Subject: Re: kernel stack size

On Sat, 2005-04-02 at 22:14 +0200, Manfred Spraul wrote:
> Steven Rostedt wrote:
>
> >I admit you really need to know what you're doing to use this method. If
> >I believe that a kmalloc would be too expensive, then I use the locking
> >of static variables. But each situation is different and I try to use
> >the best method for the occasion.
> >
> >
> Have you benchmarked your own memory manager?
> kmalloc(1024, GFP_KERNEL) is something like 17 instructions on i386
> uniprocessor.

Where did you get that? I'm looking at the assembly of it right now and
it's much larger than 17 instructions. Not to mention that it calls the
slab functions which might have to invoke the buddy system.

Also, I don't use my own memory manager. My memory manager would be the
statically allocated globals (allocated automatically when the kernel
loads at boot up) and spin_locks (which are much smaller than kmalloc)
or sems. Now if kmalloc didn't have a free slab available, and needed to
go to the buddy list, this gets expensive, especially if you have to
contend with other processes doing the same.

With the static global variable method, you only have to worry about
processes (and interrupts) that are contending for your data. This can
be very efficient, especially if the data IS shared with an interrupt
handler. And if you want to be more efficient, just use the normal
spin_lock after disabling just your interrupt. Now you don't stop other
interrupts coming in, and still can work with your own global data.

Since the original poster was talking about local data, and I'm talking
about global, I sometimes use global variables for just local use, but
you need to lock the data so that on SMP, or PREEMPT you don't worry
about reentry. I haven't clocked the speed of sem compared to kmalloc.
But I would think that the sem functions are still quicker.

Like I mentioned before, each case is different. I do use kmalloc when
I find that there will be too much contention with the data, or that I
would need to lock the data for long periods of time. Then again, a sem
may work too.

-- Steve

2005-04-03 07:10:37

by Manfred Spraul

[permalink] [raw]

Subject: Re: kernel stack size

Steven Rostedt wrote:

>>Have you benchmarked your own memory manager?
>>kmalloc(1024, GFP_KERNEL) is something like 17 instructions on i386
>>uniprocessor.
>>
>>
>
>Where did you get that? I'm looking at the assembly of it right now and
>it's much larger than 17 instructions. Not to mention that it calls the
>slab functions which might have to invoke the buddy system.
>
>
>
Have you looked at kmem_cache_alloc? kmalloc(1024, GFP_KERNEL) is
compile-time replaced with the appropriate kmem_cache_alloc call. And
the fast path within kmem_cache_alloc is 17 instructions long. Best
case: uniprocessor, no regparams. Unfortunately with cli and popfd, thus
something like 35 cpu cycles on an Athlon 64.

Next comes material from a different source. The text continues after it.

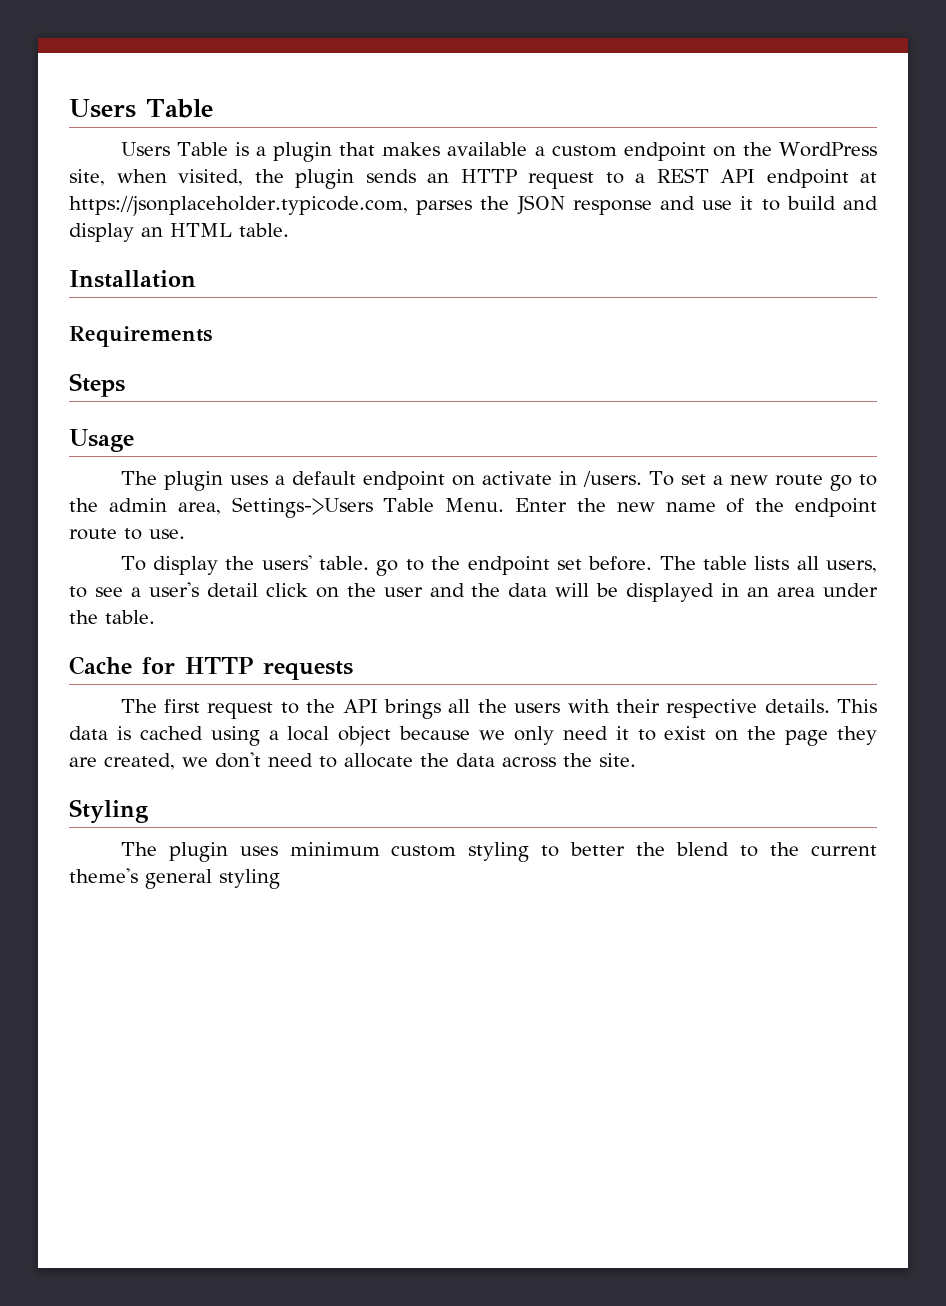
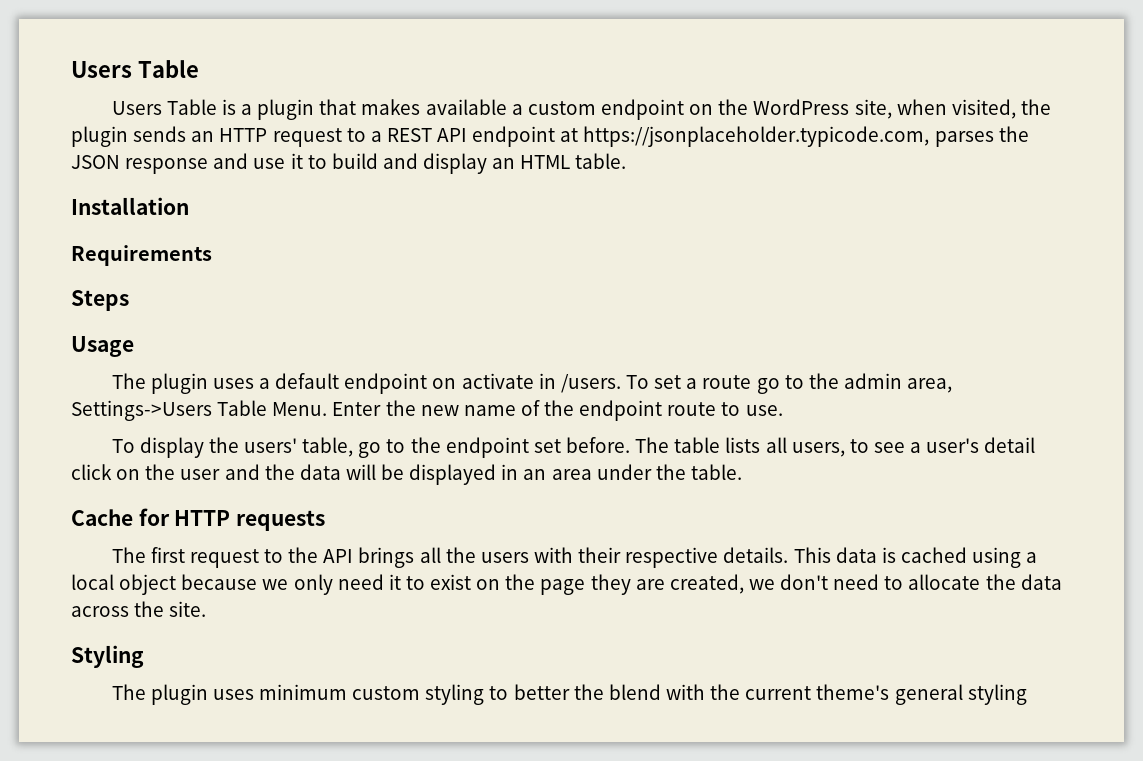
[729,475,768,485] new -> (698, 383) none
[319,556,370,570] table. -> [302,437,354,457] table,
[740,845,759,857] to -> [666,684,706,700] with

> I haven't clocked the speed of sem compared to kmalloc.
>But I would think that the sem functions are still quicker.
>
>
>
Yes - sem or spin locks are quicker as long as no cache line transfers
are necessary. If the semaphore is accessed by multiple cpus, then
kmalloc would be faster: slab tries hard to avoid taking global locks.
I'm not speaking about contention, just the cache line ping pong for
acquiring a free semaphore.

--
Manfred

2005-04-03 18:01:57

by Steven Rostedt

[permalink] [raw]

Subject: Re: kernel stack size

On Sun, 2005-04-03 at 09:10 +0200, Manfred Spraul wrote:

> Yes - sem or spin locks are quicker as long as no cache line transfers
> are necessary. If the semaphore is accessed by multiple cpus, then
> kmalloc would be faster: slab tries hard to avoid taking global locks.
> I'm not speaking about contention, just the cache line ping pong for
> acquiring a free semaphore.

Without contention, is there still a problem with cache line ping pong
of acquiring a free semaphore?

I mean, say only one task is using a given semaphore. Is there still
going to be cache line transfers for acquiring it? Even if the task in
question stays on a CPU. Is the "LOCK" on an instruction that expensive
even if the other CPUs haven't accessed that location of memory.

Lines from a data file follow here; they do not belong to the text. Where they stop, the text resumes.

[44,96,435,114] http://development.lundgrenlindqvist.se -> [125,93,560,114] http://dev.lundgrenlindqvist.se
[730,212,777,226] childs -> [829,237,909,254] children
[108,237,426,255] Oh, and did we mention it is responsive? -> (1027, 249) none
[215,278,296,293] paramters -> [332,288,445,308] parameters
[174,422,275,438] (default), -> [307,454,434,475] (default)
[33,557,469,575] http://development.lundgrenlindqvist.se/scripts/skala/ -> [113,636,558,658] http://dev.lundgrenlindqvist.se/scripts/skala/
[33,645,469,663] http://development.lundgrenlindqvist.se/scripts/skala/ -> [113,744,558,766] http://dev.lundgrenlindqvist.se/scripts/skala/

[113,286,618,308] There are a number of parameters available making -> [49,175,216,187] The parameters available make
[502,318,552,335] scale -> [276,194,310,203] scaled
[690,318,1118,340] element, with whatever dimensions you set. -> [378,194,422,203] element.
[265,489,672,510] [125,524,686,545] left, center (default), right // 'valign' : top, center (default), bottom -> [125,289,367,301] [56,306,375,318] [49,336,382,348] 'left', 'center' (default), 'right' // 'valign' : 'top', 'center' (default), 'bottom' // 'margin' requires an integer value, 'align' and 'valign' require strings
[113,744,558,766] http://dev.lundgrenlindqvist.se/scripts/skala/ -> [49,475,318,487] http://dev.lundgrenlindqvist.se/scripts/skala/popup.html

Sorry for my ignorance, I don't know all the interworkings of the Cache
on SMP systems. Is there any good references on the Internet? I
definitely want to know so that my coding practices for SMP improve.

Thanks,

-- Steve

2005-04-03 19:23:45

by Manfred Spraul

[permalink] [raw]

Subject: Re: kernel stack size

Steven Rostedt wrote:

>On Sun, 2005-04-03 at 09:10 +0200, Manfred Spraul wrote:
>
>
>
>>Yes - sem or spin locks are quicker as long as no cache line transfers
>>are necessary. If the semaphore is accessed by multiple cpus, then
>>kmalloc would be faster: slab tries hard to avoid taking global locks.
>>I'm not speaking about contention, just the cache line ping pong for
>>acquiring a free semaphore.
>>
>>
>
>Without contention, is there still a problem with cache line ping pong
>of acquiring a free semaphore?
>
>I mean, say only one task is using a given semaphore. Is there still
>going to be cache line transfers for acquiring it? Even if the task in
>question stays on a CPU. Is the "LOCK" on an instruction that expensive
>even if the other CPUs haven't accessed that location of memory.
>
>
>
No. If everything is cpu-local, then there are obviously no cache line
transfers. LOCK is not that expensive. On a Pentium 3, it was 20 cpu
cycles. On an Athlon 64, it's virtually free.

--
Manfred